■ About this task: Across the entries below, tally every line that holds the string "call" and reply with the number only.

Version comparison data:
################

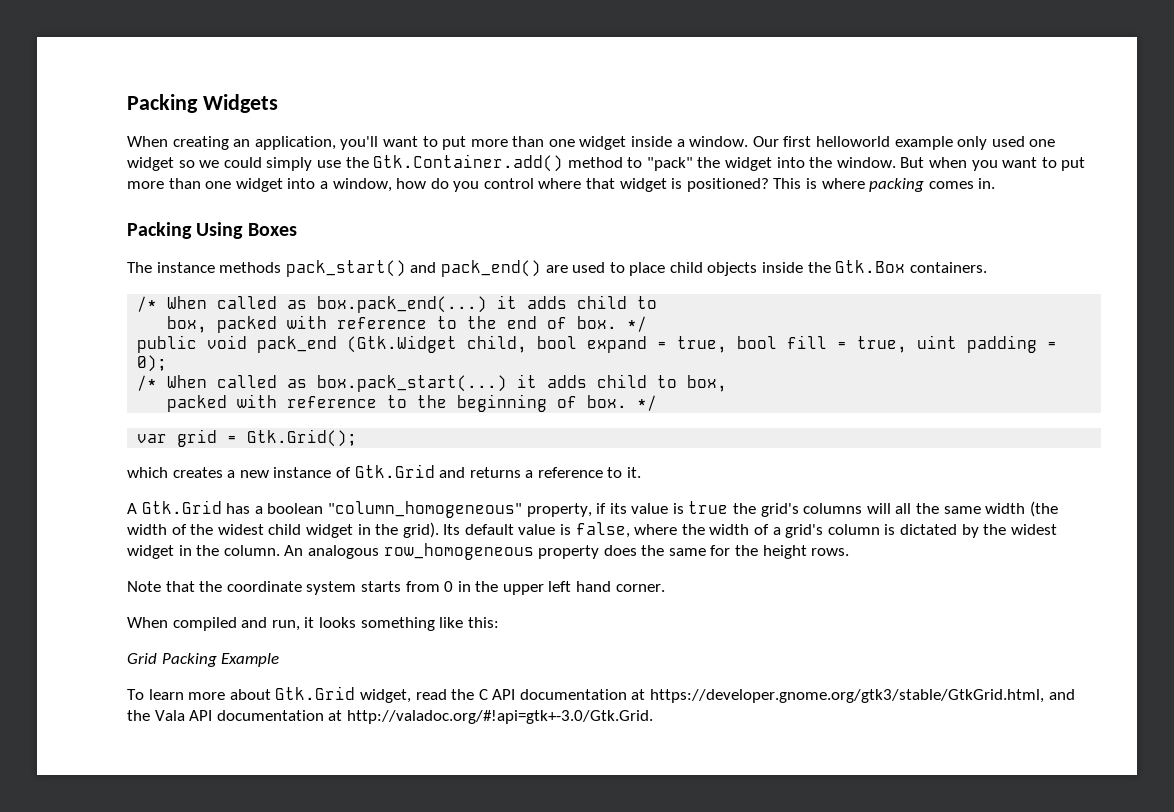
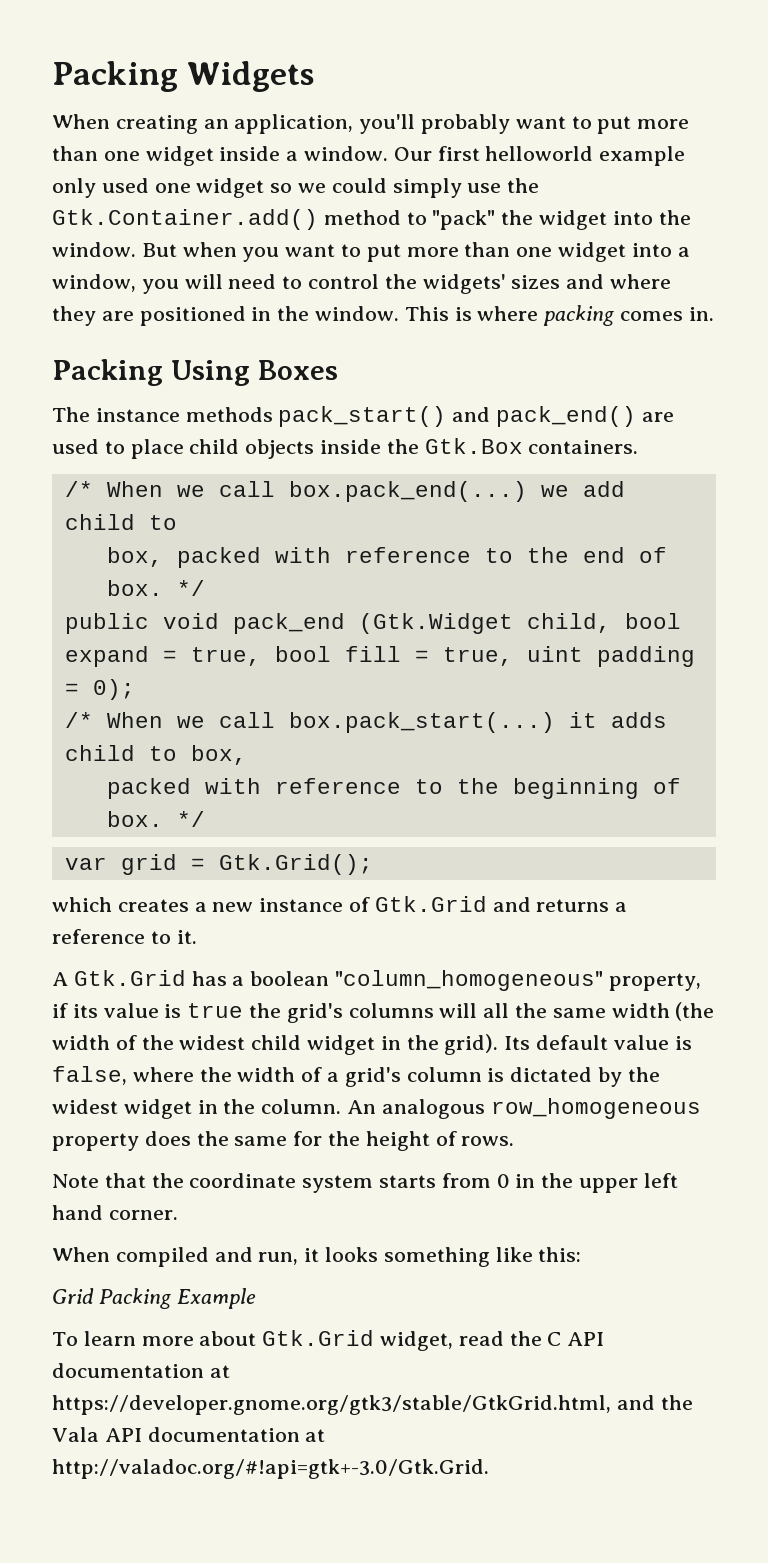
(379, 143) none -> [421,114,511,134] probably
[396,178,769,192] how do you control where that widget is positioned? -> [141,274,672,294] [52,306,400,326] you will need to control the widgets' sizes and where they are positioned in the window.
[217,295,568,313] called as box.pack_end(...) it adds -> [176,481,625,502] we call box.pack_end(...) we add
[217,375,308,388] called as -> [176,712,275,728] we call
(807, 552) none -> [435,1131,457,1146] of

################

■ Task output: 2